Она как раз выходит из университета, её волосы красиво развиваются на ветру, на губах лёгкая улыбка. В прицеле камеры она выглядит идеально.
Глава 14
Набираю в стотысячный раз Лёшу. Думаю, а уж не в чёрный ли список он меня засунул? Впрочем, нет. Была бы в чёрном списке, наверняка бы, вместо звонка шёл сброс, а так гудки вроде есть.
Прошло четыре дня после нашего столкновения в моём доме, а всё, что я получила от него — короткое «Не сейчас. Перезвоню».
Я ждала. Честно. Ждала день, даже полтора. Прежде чем меня снова прорвало, и я принялась ему названивать.
Такое ужасное состояние. Кошмарное до жути. Ощущение безысходности играет на нервах с утра до ночи. Вернее, до ночей, которые я не могу нормально спать.
Чтобы отвлечься хоть немного, съезжаю от Вики. Прошу Севу помочь с переброской вещей. Он ещё успевает подкалывать, к чему такая спешка? Ну да, ещё недавно ведь я не торопилась, а теперь мне просто надо чем-то занять руки и голову.

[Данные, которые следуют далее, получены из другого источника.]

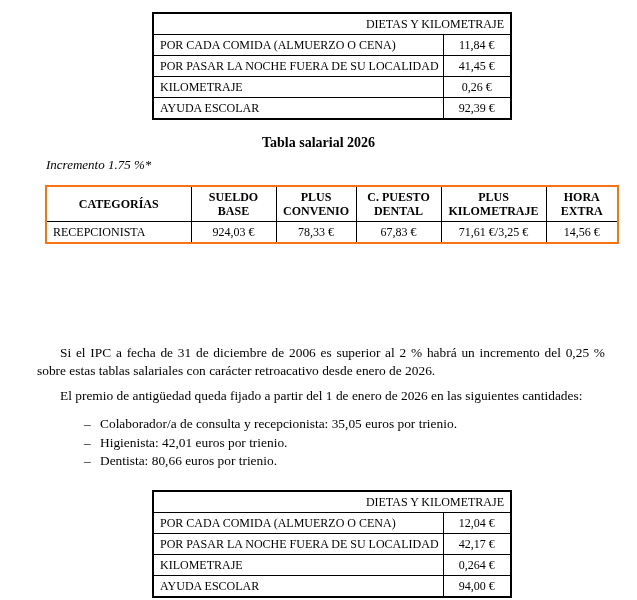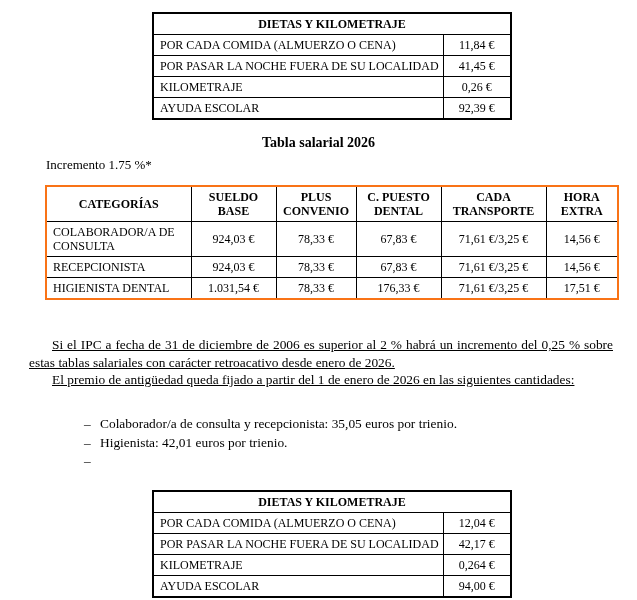--- a/index.html
+++ b/index.html
@@ -36,8 +36,8 @@
     overflow: hidden;
   }
   table.dietas th {
-    text-align: center;
-    font-weight: bold;
+    text-align: right;
+    font-weight: normal;
   }
   table.dietas td.label { text-align: left; }
   table.dietas td.value { text-align: center; }

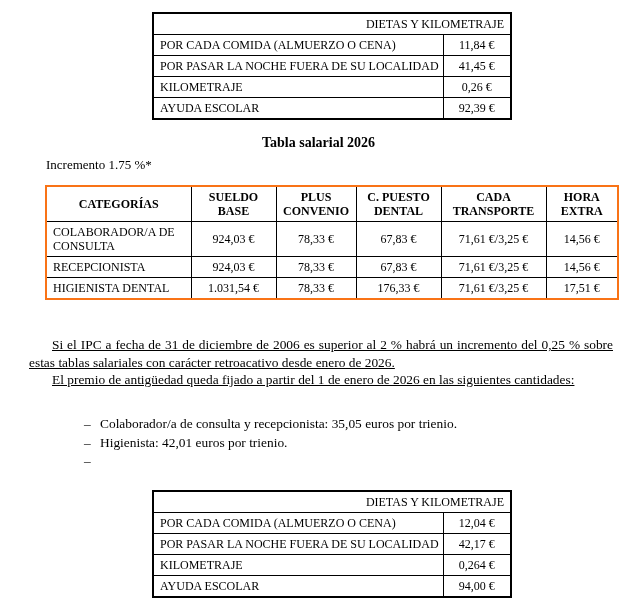--- a/index.html
+++ b/index.html
@@ -58,6 +58,7 @@
     position: absolute;
     top: 157px;
     left: 46px;
+    font-style: italic;
     font-size: 13px;
   }
 

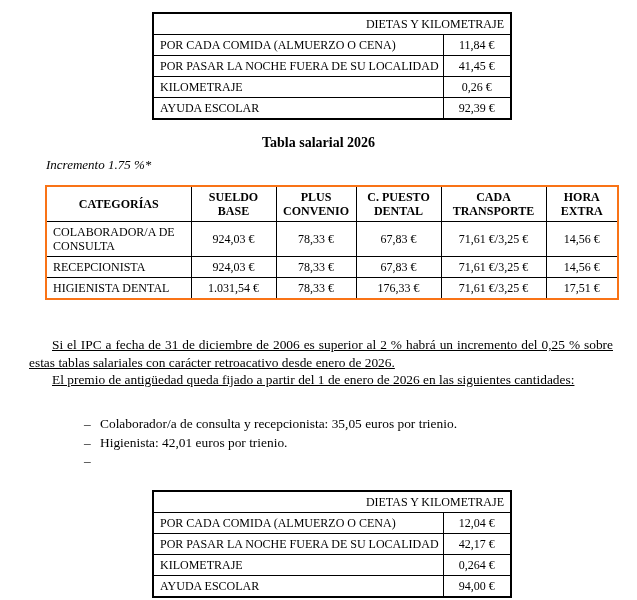--- a/index.html
+++ b/index.html
@@ -177,7 +177,7 @@
       <th>SUELDO BASE</th>
       <th>PLUS CONVENIO</th>
       <th>C. PUESTO DENTAL</th>
-      <th>CADA TRANSPORTE</th>
+      <th>PLUS KILOMETRAJE</th>
       <th>HORA EXTRA</th>
     </tr>
     <tr>

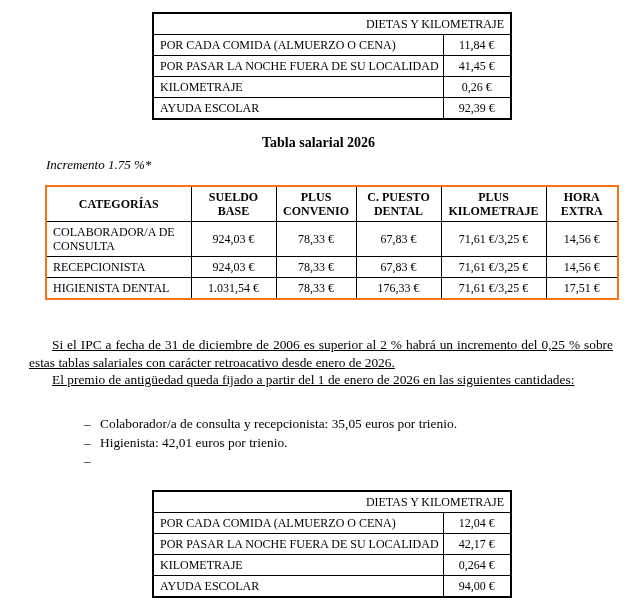--- a/index.html
+++ b/index.html
@@ -181,14 +181,6 @@
       <th>HORA EXTRA</th>
     </tr>
     <tr>
-      <td class="cat">COLABORADOR/A DE CONSULTA</td>
-      <td class="num">924,03 €</td>
-      <td class="num">78,33 €</td>
-      <td class="num">67,83 €</td>
-      <td class="num">71,61 €/3,25 €</td>
-      <td class="num">14,56 €</td>
-    </tr>
-    <tr>
       <td class="cat">RECEPCIONISTA</td>
       <td class="num">924,03 €</td>
       <td class="num">78,33 €</td>

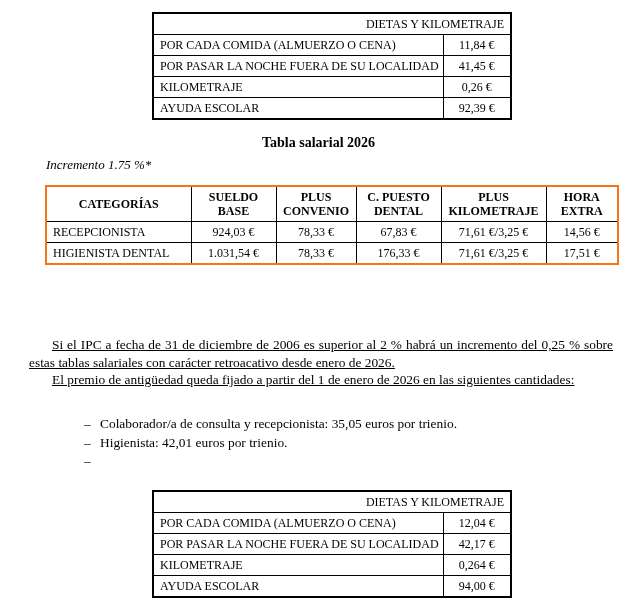--- a/index.html
+++ b/index.html
@@ -188,14 +188,6 @@
       <td class="num">71,61 €/3,25 €</td>
       <td class="num">14,56 €</td>
     </tr>
-    <tr>
-      <td class="cat">HIGIENISTA DENTAL</td>
-      <td class="num">1.031,54 €</td>
-      <td class="num">78,33 €</td>
-      <td class="num">176,33 €</td>
-      <td class="num">71,61 €/3,25 €</td>
-      <td class="num">17,51 €</td>
-    </tr>
   </tbody>
     </table>
 

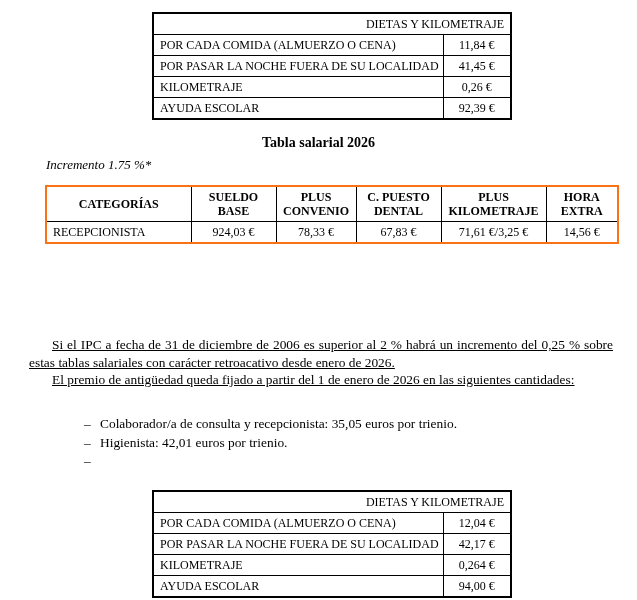--- a/index.html
+++ b/index.html
@@ -104,9 +104,8 @@
     text-align: justify;
   }
   .paragraphs p {
-    margin: 0;
+    margin: 8px;
     text-indent: 23px;
-    text-decoration: underline;
   }
 
   

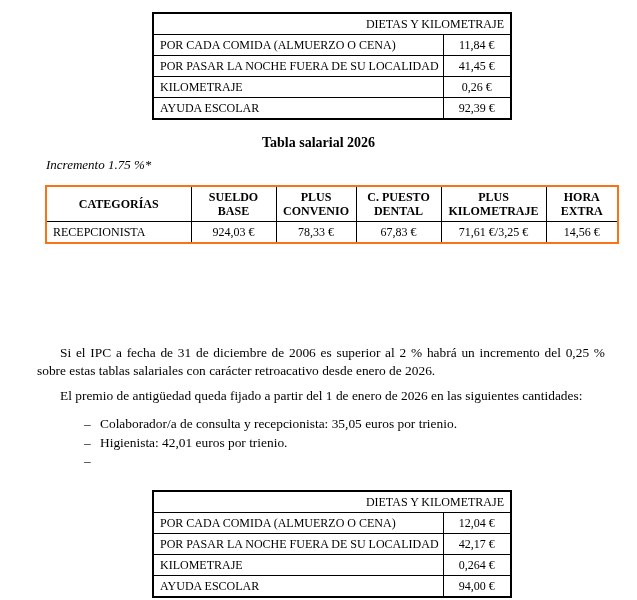--- a/index.html
+++ b/index.html
@@ -206,6 +206,7 @@
     </div>
     <div class="bullet">
       <span class="marker">–</span>
+      <span>Dentista: 80,66 euros por trienio.</span>
     </div>
   </div>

На лекциях я чуть ли не сплю. Ночью не могу из-за нервов, а здесь монотонный голос преподавателей усыпляет. С первых рядов я переезжаю на последние, где, сложив руки перед собой, прячусь ото всех. Вика с Алиной пытаются меня растормошить, зовут куда-то, но я отмахиваюсь, говорю, что плохо себя чувствую. И ведь даже не вру.

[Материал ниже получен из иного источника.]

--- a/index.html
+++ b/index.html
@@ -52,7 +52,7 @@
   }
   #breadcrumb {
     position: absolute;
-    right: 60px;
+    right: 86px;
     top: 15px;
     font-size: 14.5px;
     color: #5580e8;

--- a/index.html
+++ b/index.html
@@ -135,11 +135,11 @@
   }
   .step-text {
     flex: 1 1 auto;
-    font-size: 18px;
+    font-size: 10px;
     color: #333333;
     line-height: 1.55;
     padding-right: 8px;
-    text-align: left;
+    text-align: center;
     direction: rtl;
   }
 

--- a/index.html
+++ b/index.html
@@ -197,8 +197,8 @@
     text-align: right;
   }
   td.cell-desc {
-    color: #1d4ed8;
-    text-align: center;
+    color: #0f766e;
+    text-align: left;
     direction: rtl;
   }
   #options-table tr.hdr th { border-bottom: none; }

Вот так вечером лежу на кровати и тупо жму на вызов, а самой ныть охота от досады.
— Если ты, Соколов, решил меня бросить без объяснения причин, то это очень подло, — глотаю подступающие слёзы.
Я, блин, побила все абсолютные рекорды по жалости к себе. Уже выкупалась в ней с головы до пят. И умом ведь понимаю, что сама во всём виновата. Нечего было скрывать правду. Доигралась… Вот дурёха.
В один из вызовов на звонок внезапно отвечают.
— Вер… — голос Лёши в трубке какой-то измученный и чужой.
— Лёша, — аж вскакиваю, садясь на постели и хватая телефон двумя ладонями. — Лёша, Лёша, милый, пожалуйста, не сбрасывай, выслушай меня, пожалуйста, любимый, ну пожалуйста.